* [DATA SHOWN]:
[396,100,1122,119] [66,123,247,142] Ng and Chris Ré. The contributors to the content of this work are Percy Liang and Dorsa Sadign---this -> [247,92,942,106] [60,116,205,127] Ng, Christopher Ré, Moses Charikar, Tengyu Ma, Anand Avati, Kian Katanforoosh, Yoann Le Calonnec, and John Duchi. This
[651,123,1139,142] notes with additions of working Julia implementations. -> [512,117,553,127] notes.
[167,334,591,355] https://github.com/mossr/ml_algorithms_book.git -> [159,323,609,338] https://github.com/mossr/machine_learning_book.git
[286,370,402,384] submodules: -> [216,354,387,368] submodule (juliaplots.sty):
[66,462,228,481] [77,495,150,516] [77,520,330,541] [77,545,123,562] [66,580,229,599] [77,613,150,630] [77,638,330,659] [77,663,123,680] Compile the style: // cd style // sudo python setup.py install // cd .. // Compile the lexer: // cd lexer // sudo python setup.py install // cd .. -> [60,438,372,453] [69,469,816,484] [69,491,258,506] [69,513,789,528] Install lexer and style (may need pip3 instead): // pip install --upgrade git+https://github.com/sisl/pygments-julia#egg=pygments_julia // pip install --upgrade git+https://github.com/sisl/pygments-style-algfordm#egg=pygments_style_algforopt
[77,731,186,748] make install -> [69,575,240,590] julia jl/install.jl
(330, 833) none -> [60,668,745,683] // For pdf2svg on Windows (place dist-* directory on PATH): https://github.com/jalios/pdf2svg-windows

* * *

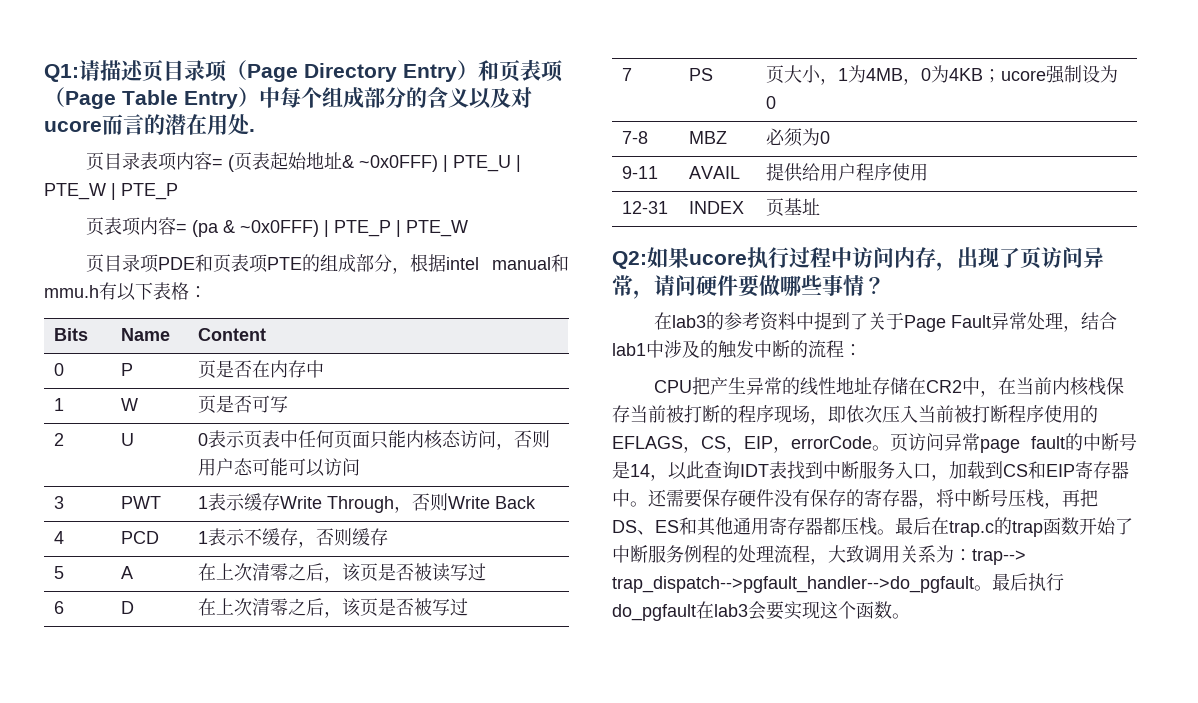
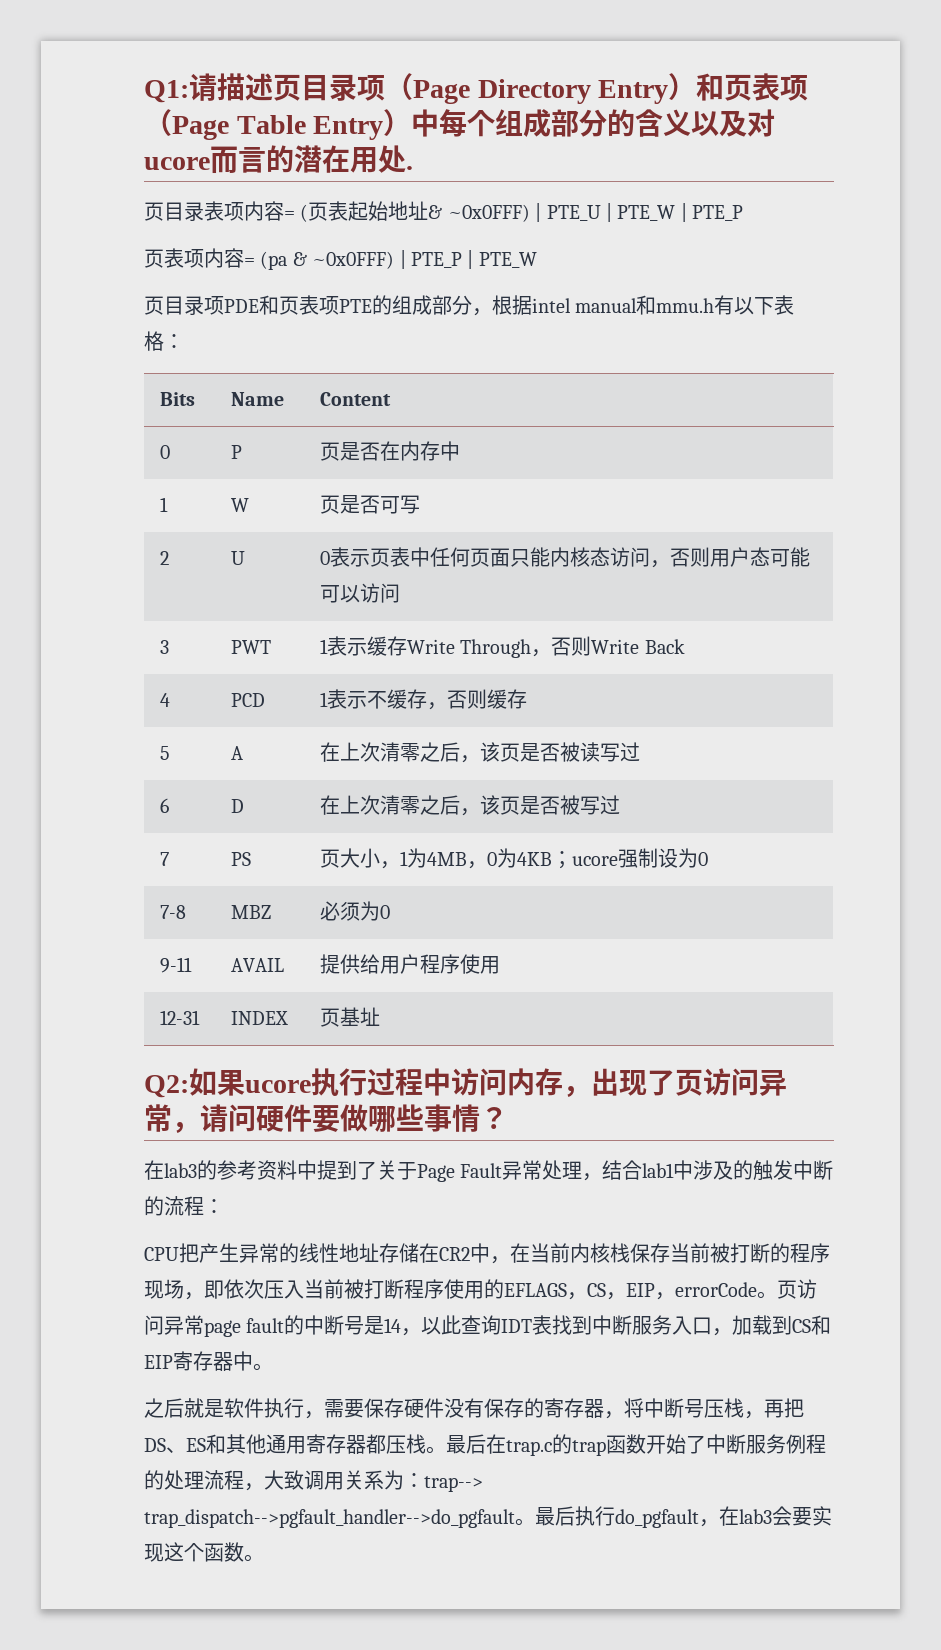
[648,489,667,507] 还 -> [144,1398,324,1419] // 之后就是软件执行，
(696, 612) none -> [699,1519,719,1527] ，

* [ABOUT THIS EXERCISE]:
Reproduce, exactly as they stand in the data above, the lines from the one that holds "[66,462,228,481] [77,495,150,516] [77,520,330,541]" to the one that holds "(330, 833) none", inclusive.

* [YOUR SOLUTION]:
[66,462,228,481] [77,495,150,516] [77,520,330,541] [77,545,123,562] [66,580,229,599] [77,613,150,630] [77,638,330,659] [77,663,123,680] Compile the style: // cd style // sudo python setup.py install // cd .. // Compile the lexer: // cd lexer // sudo python setup.py install // cd .. -> [60,438,372,453] [69,469,816,484] [69,491,258,506] [69,513,789,528] Install lexer and style (may need pip3 instead): // pip install --upgrade git+https://github.com/sisl/pygments-julia#egg=pygments_julia // pip install --upgrade git+https://github.com/sisl/pygments-style-algfordm#egg=pygments_style_algforopt
[77,731,186,748] make install -> [69,575,240,590] julia jl/install.jl
(330, 833) none -> [60,668,745,683] // For pdf2svg on Windows (place dist-* directory on PATH): https://github.com/jalios/pdf2svg-windows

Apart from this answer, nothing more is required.